Syrie : après la chute de Bachar al-Assad, l’obsession migratoire des démocraties européennes

L’urgence pour les capitales européennes a consisté à suspendre les procédures du droit d’asile. Un réflexe aussi xénophobe qu’irresponsable, vu le flou qui entoure l’avenir politique du pays.
Manifestation de soutien à la chancelière Angela Merkel à Berlin en 2016. Un homme se présentant comme réfugié syrien brandit une pancarte «J'aime madame Merkel, merci pour votre aide !» (Stefan Boness/IPON. SIPA)
publié le 11 décembre 2024 à 21h21

C’est un signe inquiétant des temps. Un révélateur de l’obsession migratoire en Europe. Un thermomètre de l’influence des thèses d’extrême droite. Moins de quarante-huit heures après la chute du tyran syrien Bachar Al-Assad, quel était le message principal envoyé par nombre de capitales européennes ? Que la fine fleur de sa diplomatie allait se réunir d’urgence pour anticiper sur une situation à l’impact considérable sur la tectonique des plaques régionales déjà plus qu’instable ? Que nenni. Que la priorité des priorités était de mettre en place une aide d’urgence pour secourir un pays certes soulagé par la fin d’une dictature atroce, mais dont 80 % de la population vit sous le seuil de pauvreté, et où tout ou presque manque ? Que nenni. L’urgence pour Berlin, Rome, Bruxelles, Paris, Stockholm et consorts a consisté à suspendre les procédures du droit d’asile, voire à retirer leur statut à certains réfugiés, la palme revenant à Vienne, qui a carrément évoqué un programme d’expulsion vers la Syrie.

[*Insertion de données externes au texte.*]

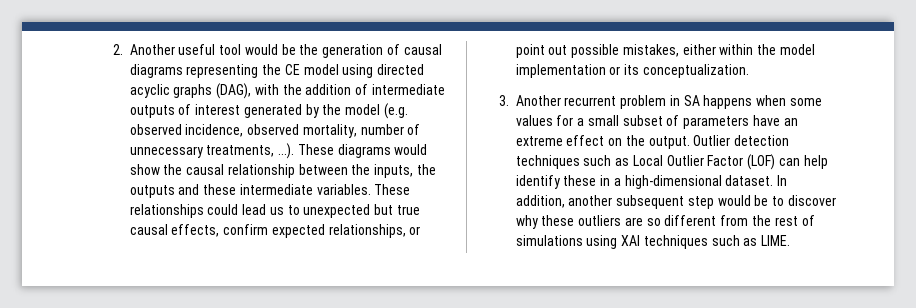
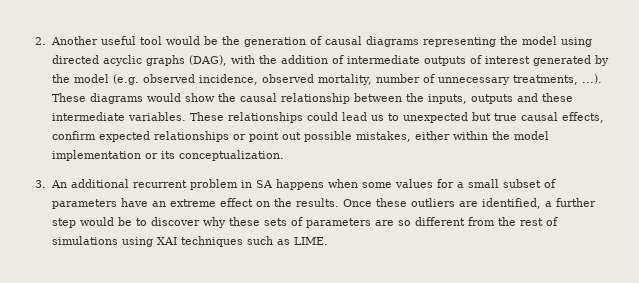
- 2. Another useful tool would be the generation of causal diagrams representing the CE model using directed acyclic graphs (DAG), with the addition of intermediate outputs of interest generated by the model (e.g. observed incidence, observed mortality, number of unnecessary treatments, ...). These diagrams would show the causal relationship between the inputs, the outputs and these intermediate variables.
+ 2. Another useful tool would be the generation of causal diagrams representing the model using directed acyclic graphs (DAG), with the addition of intermediate outputs of interest generated by the model (e.g. observed incidence, observed mortality, number of unnecessary treatments, ...). These diagrams would show the causal relationship between the inputs, outputs and these intermediate variables.
- These relationships could lead us to unexpected but true causal effects, confirm expected relationships, or point out possible mistakes, either within the model implementation or its conceptualization.
+ These relationships could lead us to unexpected but true causal effects, confirm expected relationships or point out possible mistakes, either within the model implementation or its conceptualization.
- 3. Another recurrent problem in SA happens when some values for a small subset of parameters have an extreme effect on the output. Outlier detection techniques such as Local Outlier Factor (LOF) can help identify these in a high-dimensional dataset. In addition, another subsequent step would be to discover why these outliers are so different from the rest of simulations using XAI techniques such as LIME.
+ 3. An additional recurrent problem in SA happens when some values for a small subset of parameters have an extreme effect on the results. Once these outliers are identified, a further step would be to discover why these sets of parameters are so different from the rest of simulations using XAI techniques such as LIME.

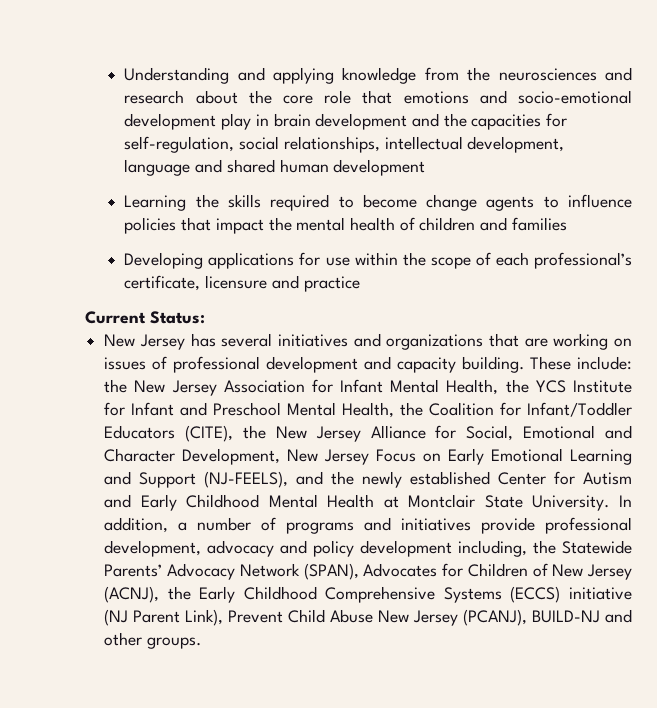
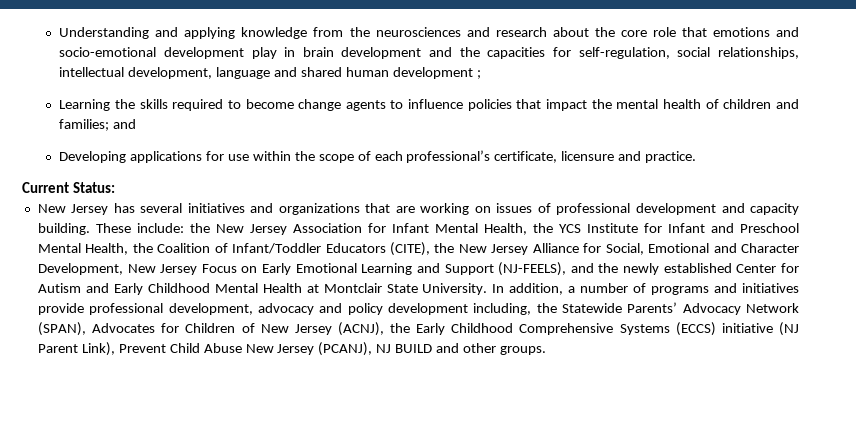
- Understanding and applying knowledge from the neurosciences and research about the core role that emotions and socio-emotional development play in brain development and the capacities for self-regulation, social relationships, intellectual development, language and shared human development
+ Understanding and applying knowledge from the neurosciences and research about the core role that emotions and socio-emotional development play in brain development and the capacities for self-regulation, social relationships, intellectual development, language and shared human development ;
- Learning the skills required to become change agents to influence policies that impact the mental health of children and families
+ Learning the skills required to become change agents to influence policies that impact the mental health of children and families; and
- Developing applications for use within the scope of each professional’s certificate, licensure and practice
+ Developing applications for use within the scope of each professional’s certificate, licensure and practice.
- These include: the New Jersey Association for Infant Mental Health, the YCS Institute for Infant and Preschool Mental Health, the Coalition for Infant/Toddler Educators (CITE), the New Jersey Alliance for Social, Emotional and Character Development, New Jersey Focus on Early Emotional Learning and Support (NJ-FEELS), and the newly established Center for Autism and Early Childhood Mental Health at Montclair State University.
+ These include: the New Jersey Association for Infant Mental Health, the YCS Institute for Infant and Preschool Mental Health, the Coalition of Infant/Toddler Educators (CITE), the New Jersey Alliance for Social, Emotional and Character Development, New Jersey Focus on Early Emotional Learning and Support (NJ-FEELS), and the newly established Center for Autism and Early Childhood Mental Health at Montclair State University.
- In addition, a number of programs and initiatives provide professional development, advocacy and policy development including, the Statewide Parents’ Advocacy Network (SPAN), Advocates for Children of New Jersey (ACNJ), the Early Childhood Comprehensive Systems (ECCS) initiative (NJ Parent Link), Prevent Child Abuse New Jersey (PCANJ), BUILD-NJ and other groups.
+ In addition, a number of programs and initiatives provide professional development, advocacy and policy development including, the Statewide Parents’ Advocacy Network (SPAN), Advocates for Children of New Jersey (ACNJ), the Early Childhood Comprehensive Systems (ECCS) initiative (NJ Parent Link), Prevent Child Abuse New Jersey (PCANJ), NJ BUILD and other groups.

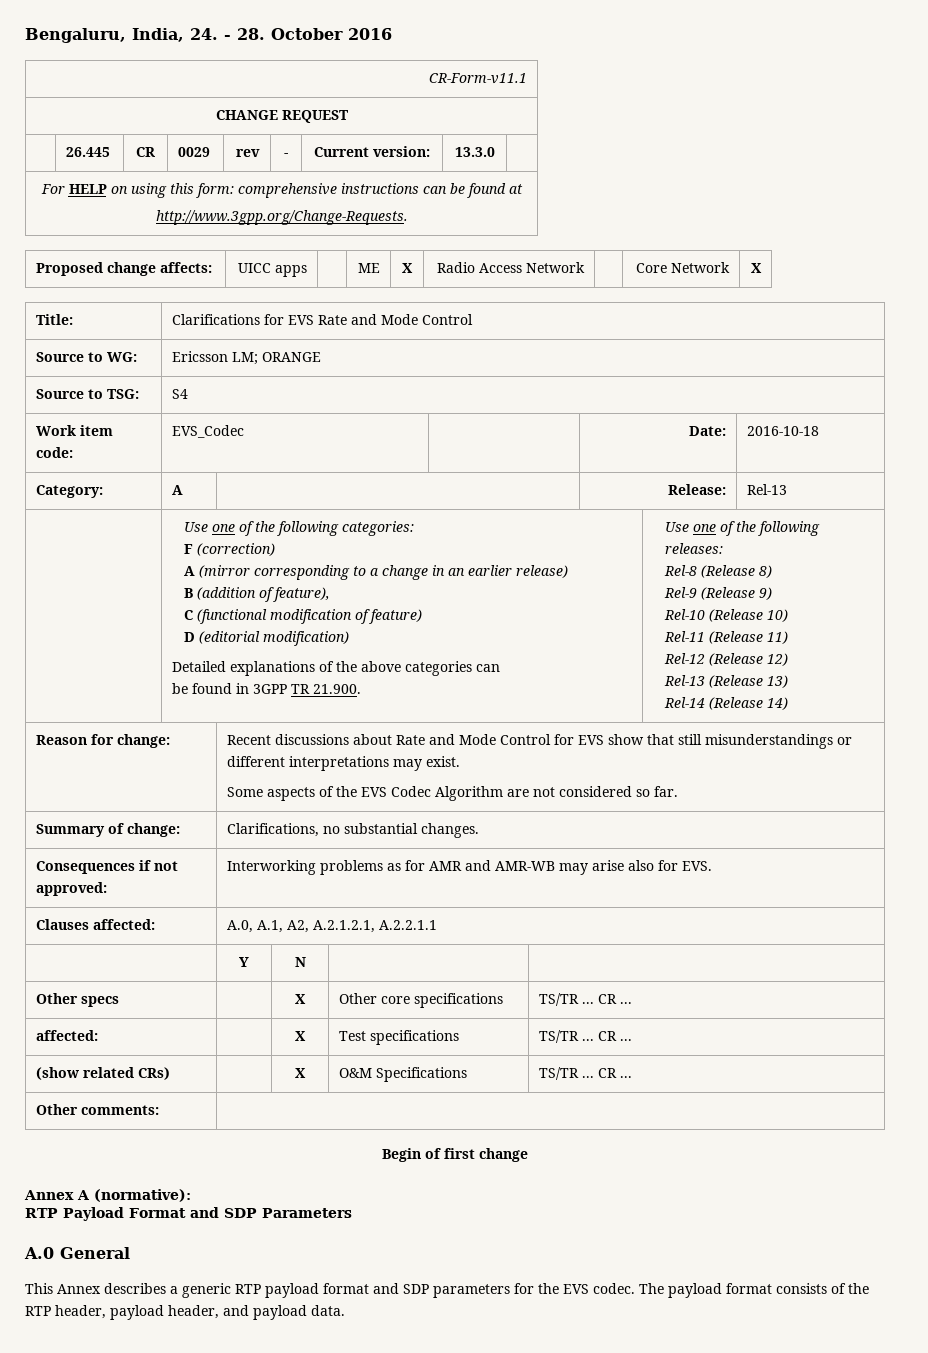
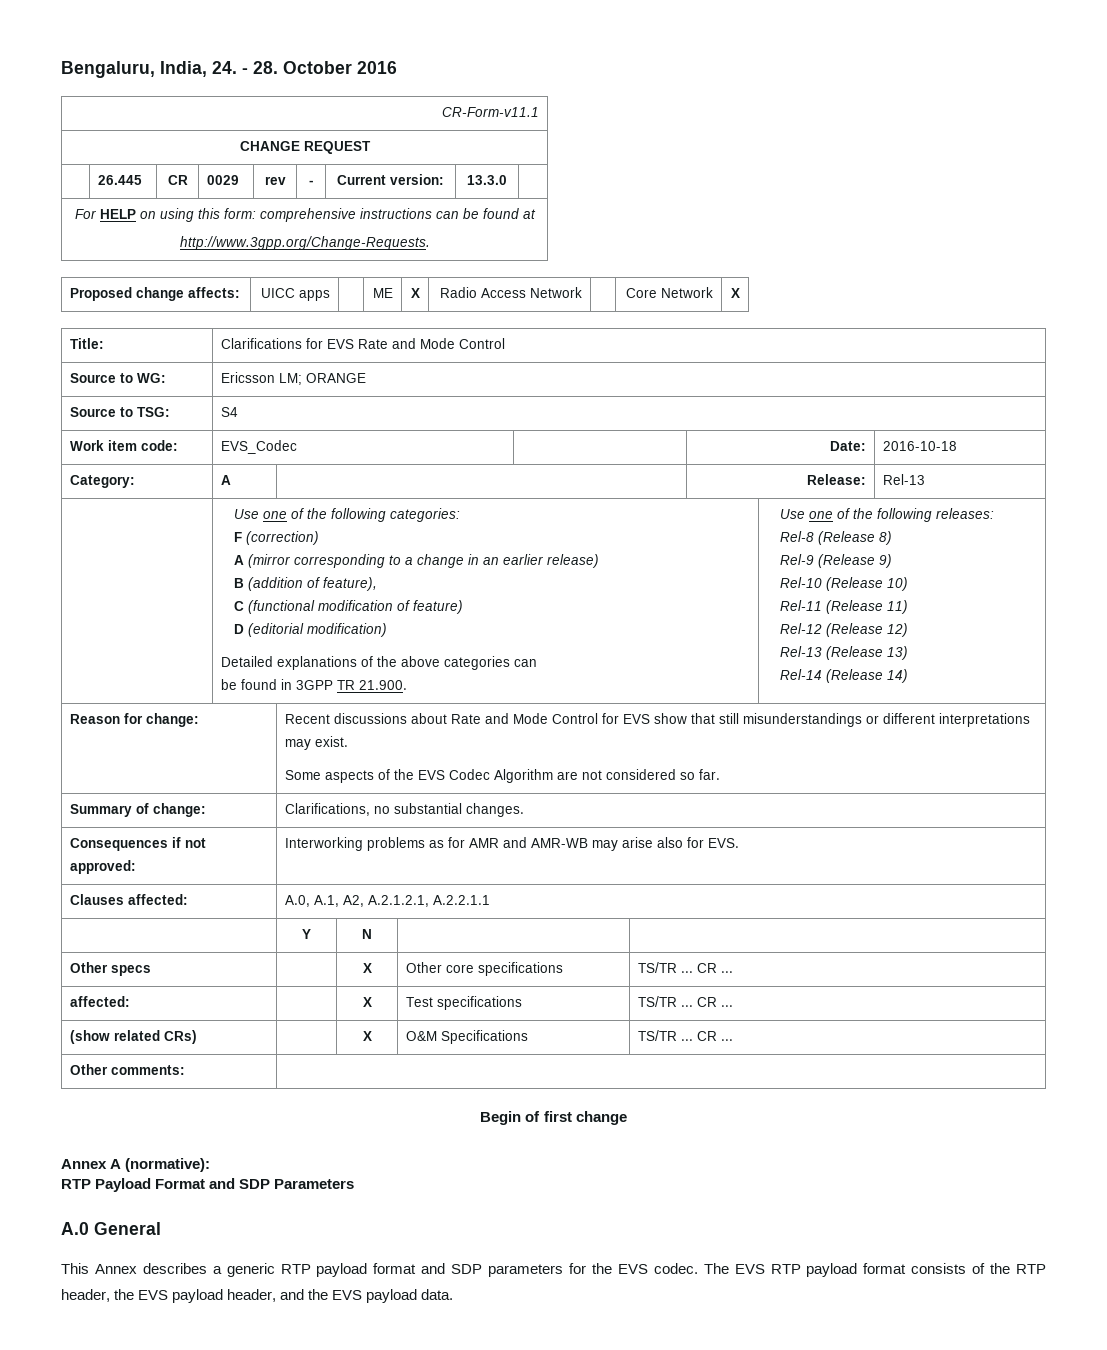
- The payload format consists of the RTP header, payload header, and payload data.
+ The EVS RTP payload format consists of the RTP header, the EVS payload header, and the EVS payload data.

En France, l’extrême droite a immédiatement brandi la perspective d’un déferlement de migrants, le ministère de l’Intérieur évoquant de son côté «l’avalanche» de demandes d’asile. Qu’il est loin le «Wir schaffen das» («on peut le faire») d’Angela Merkel en 2015, quand les Syriens fuyaient par millions la répression d’Assad après la tentative de révolution populaire. Il faut rappeler que cet exil a d’abord et avant tout été un exil à l’intérieur de la Syrie, ensuite vers les pays de la région. En Europe, seule l’Allemagne a massivement accueilli des Syriens, dont, rappellent certaines voix raisonnables, le pays aurait du mal à se passer aujourd’hui, par exemple dans le secteur de la santé. En France, 700 demandes d’asile déposées par des Syriens ayant fui leur pays seraient actuellement à l’étude. On est loin, très loin d’une avalanche… Ce réflexe xénophobe des capitales européennes est d’autant plus inquiétant qu’en fonction de l’évolution politique à Damas, le droit d’asile sera peut-être dans quelques semaines pour certains Syriens une question de survie.